- Task:
Look for "position" in the records and copy every line that has it.

---- Dataset entries

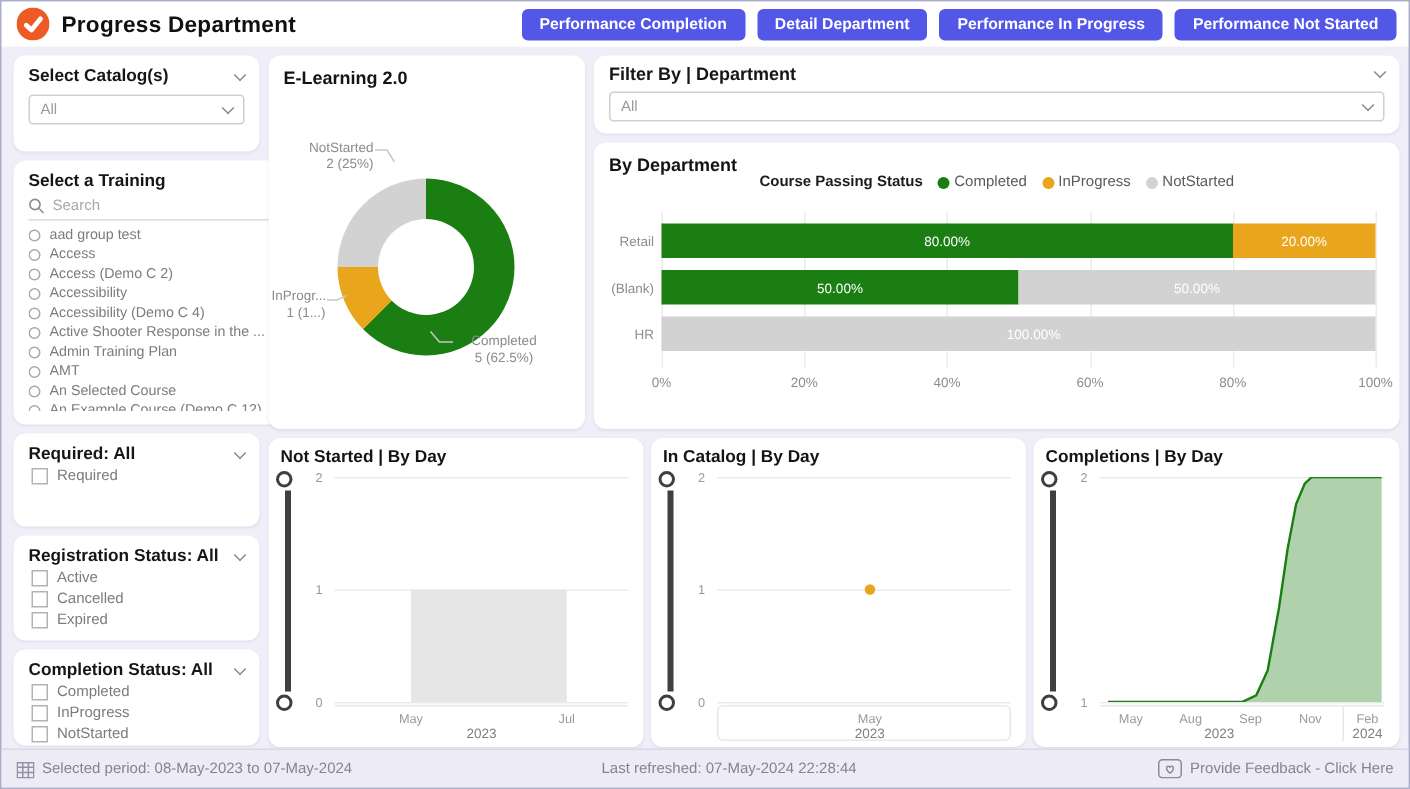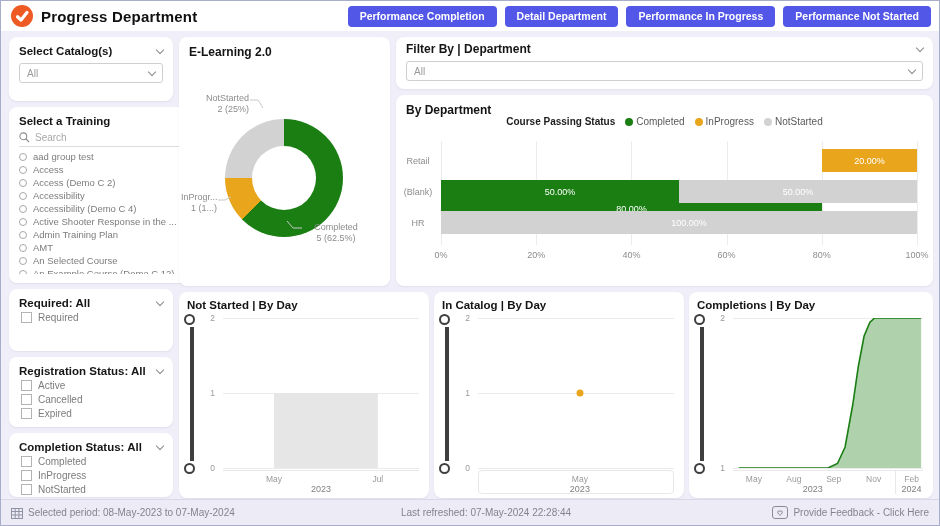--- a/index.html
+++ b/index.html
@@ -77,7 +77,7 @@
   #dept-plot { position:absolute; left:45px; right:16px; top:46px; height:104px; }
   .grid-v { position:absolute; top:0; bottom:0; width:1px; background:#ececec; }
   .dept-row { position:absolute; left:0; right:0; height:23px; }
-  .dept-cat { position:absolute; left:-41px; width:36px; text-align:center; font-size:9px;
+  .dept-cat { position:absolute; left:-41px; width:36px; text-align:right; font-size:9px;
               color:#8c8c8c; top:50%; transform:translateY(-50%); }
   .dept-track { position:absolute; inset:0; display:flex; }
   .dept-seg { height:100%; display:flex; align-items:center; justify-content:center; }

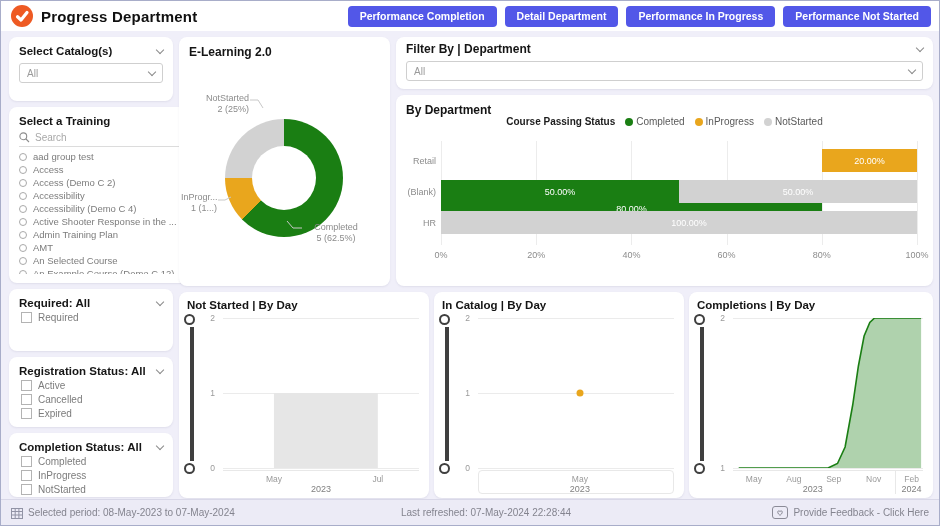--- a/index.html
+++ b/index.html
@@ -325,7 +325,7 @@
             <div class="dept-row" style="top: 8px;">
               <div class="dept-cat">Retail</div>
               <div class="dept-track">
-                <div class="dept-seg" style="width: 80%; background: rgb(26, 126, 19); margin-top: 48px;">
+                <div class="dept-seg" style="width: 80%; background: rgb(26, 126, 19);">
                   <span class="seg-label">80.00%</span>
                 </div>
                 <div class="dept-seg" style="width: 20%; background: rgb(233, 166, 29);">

--------
---- Dataset entries

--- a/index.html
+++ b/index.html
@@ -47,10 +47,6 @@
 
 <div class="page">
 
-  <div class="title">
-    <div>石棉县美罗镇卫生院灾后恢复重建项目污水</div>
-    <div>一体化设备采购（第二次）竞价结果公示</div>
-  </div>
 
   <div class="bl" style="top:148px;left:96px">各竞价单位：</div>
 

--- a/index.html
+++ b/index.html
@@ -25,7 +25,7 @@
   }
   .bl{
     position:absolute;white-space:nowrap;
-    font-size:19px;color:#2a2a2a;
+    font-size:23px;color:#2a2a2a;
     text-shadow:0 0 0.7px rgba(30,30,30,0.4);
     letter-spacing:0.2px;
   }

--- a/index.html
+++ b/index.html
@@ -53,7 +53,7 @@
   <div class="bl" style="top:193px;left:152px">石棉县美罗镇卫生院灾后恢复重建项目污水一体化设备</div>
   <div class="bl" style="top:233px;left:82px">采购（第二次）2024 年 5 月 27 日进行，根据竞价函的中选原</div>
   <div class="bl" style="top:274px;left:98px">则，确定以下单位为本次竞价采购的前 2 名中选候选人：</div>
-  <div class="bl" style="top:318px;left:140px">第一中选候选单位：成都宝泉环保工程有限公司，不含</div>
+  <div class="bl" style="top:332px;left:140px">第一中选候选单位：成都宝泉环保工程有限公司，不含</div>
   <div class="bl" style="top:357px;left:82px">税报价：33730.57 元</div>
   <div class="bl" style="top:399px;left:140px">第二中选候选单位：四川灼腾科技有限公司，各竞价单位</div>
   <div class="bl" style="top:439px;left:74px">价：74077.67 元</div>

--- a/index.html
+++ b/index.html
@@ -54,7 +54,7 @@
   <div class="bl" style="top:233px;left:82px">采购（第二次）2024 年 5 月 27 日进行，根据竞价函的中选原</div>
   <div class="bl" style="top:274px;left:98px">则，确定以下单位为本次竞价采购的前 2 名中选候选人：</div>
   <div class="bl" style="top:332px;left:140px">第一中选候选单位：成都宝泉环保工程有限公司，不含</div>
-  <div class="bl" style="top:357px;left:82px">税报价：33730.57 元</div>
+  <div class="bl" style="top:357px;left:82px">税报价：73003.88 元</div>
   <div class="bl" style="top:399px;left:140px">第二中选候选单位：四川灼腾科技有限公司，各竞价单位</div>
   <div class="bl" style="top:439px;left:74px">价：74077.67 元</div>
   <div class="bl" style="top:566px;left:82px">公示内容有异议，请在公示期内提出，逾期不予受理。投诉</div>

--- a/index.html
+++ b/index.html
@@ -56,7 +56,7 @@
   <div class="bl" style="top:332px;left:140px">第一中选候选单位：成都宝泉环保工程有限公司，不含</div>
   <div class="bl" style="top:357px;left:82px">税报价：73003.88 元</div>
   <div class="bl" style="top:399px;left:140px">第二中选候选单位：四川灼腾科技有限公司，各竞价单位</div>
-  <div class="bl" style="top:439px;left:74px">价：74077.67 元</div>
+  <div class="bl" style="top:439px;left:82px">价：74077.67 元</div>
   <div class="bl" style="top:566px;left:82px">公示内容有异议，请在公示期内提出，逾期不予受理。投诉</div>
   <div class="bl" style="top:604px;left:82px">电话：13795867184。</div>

--------

- Solution to this exercise:
   #dept-plot { position:absolute; left:45px; right:16px; top:46px; height:104px; }
   .grid-v { position:absolute; top:0; bottom:0; width:1px; background:#ececec; }
   .dept-row { position:absolute; left:0; right:0; height:23px; }
-  .dept-cat { position:absolute; left:-41px; width:36px; text-align:center; font-size:9px;
+  .dept-cat { position:absolute; left:-41px; width:36px; text-align:right; font-size:9px;
   .dept-track { position:absolute; inset:0; display:flex; }
     position:absolute;white-space:nowrap;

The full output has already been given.